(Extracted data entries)
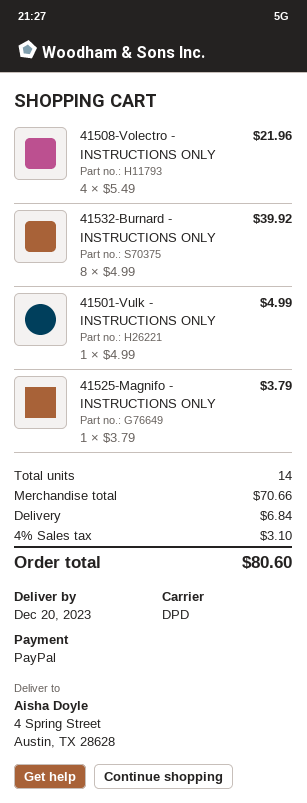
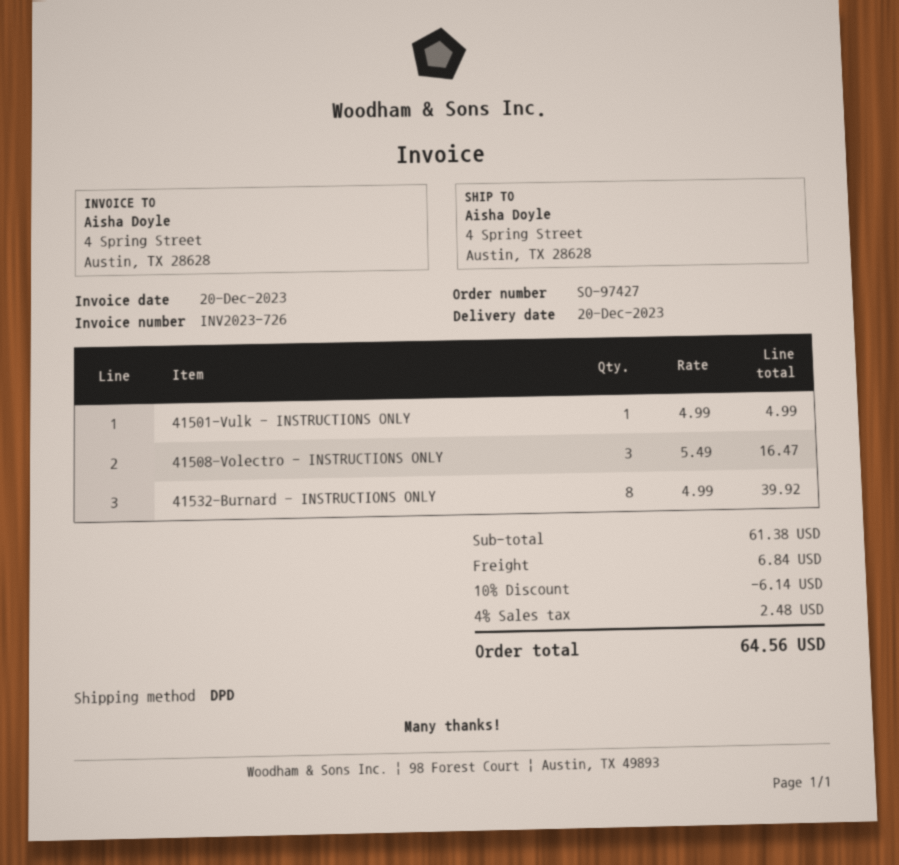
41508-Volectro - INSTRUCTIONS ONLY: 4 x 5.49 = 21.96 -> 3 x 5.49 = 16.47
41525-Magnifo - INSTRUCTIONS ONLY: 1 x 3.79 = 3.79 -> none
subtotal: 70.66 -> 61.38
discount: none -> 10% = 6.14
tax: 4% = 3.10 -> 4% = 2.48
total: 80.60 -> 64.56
--
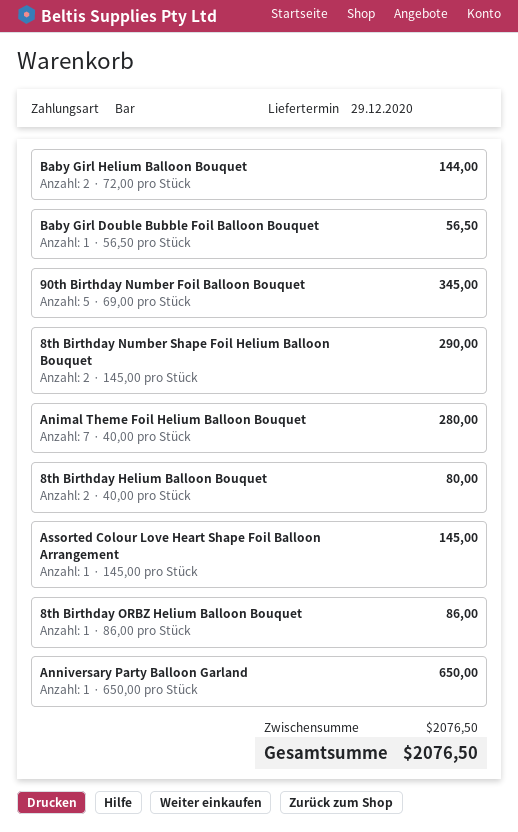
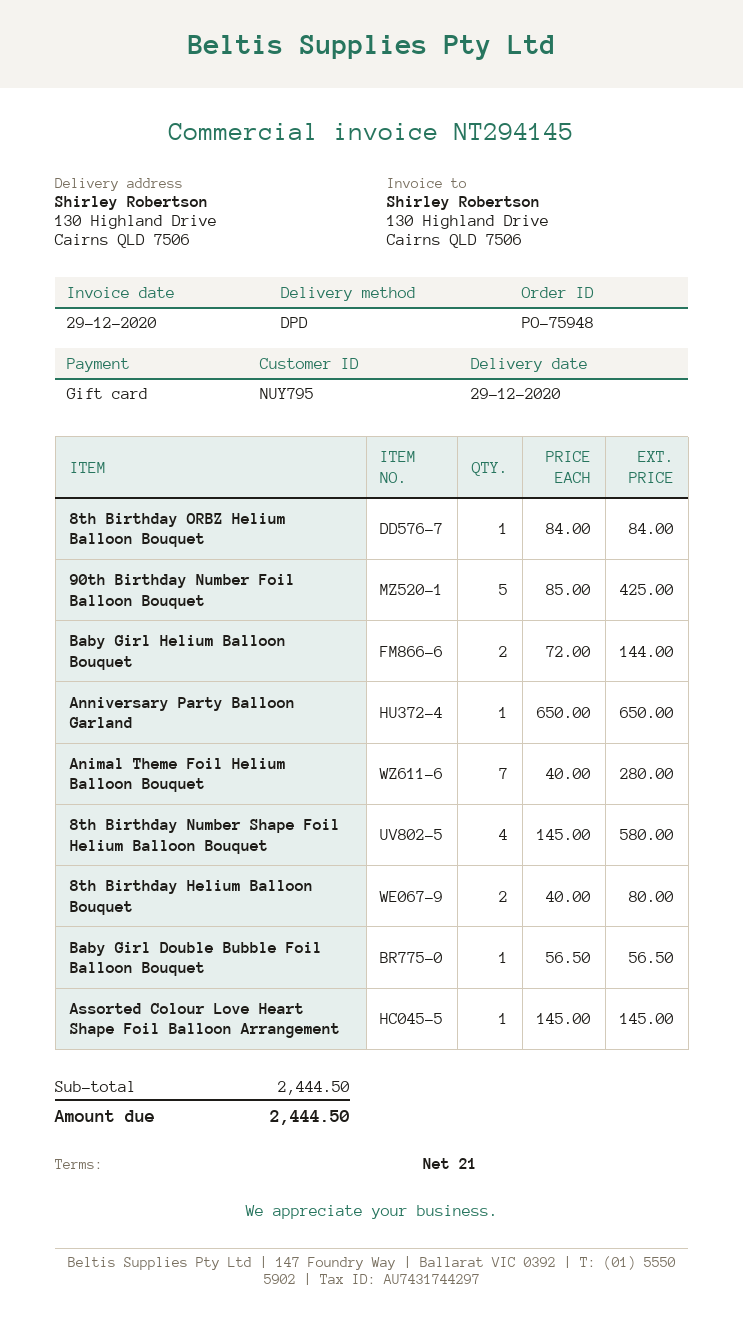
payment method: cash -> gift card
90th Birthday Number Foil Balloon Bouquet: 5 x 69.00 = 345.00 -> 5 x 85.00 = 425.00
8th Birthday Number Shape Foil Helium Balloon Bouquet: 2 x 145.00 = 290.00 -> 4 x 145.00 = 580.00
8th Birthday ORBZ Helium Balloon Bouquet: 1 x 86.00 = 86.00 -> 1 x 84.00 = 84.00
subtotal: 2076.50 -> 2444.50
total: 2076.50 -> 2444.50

What the task asks:
Look above for the line holding "41508-Volectro - INSTRUCTIONS", then set down exactly that line and every line after it up to and including the line holding "total: 80.60 -> 64.56", with nothing else.

Answer to this task:
41508-Volectro - INSTRUCTIONS ONLY: 4 x 5.49 = 21.96 -> 3 x 5.49 = 16.47
41525-Magnifo - INSTRUCTIONS ONLY: 1 x 3.79 = 3.79 -> none
subtotal: 70.66 -> 61.38
discount: none -> 10% = 6.14
tax: 4% = 3.10 -> 4% = 2.48
total: 80.60 -> 64.56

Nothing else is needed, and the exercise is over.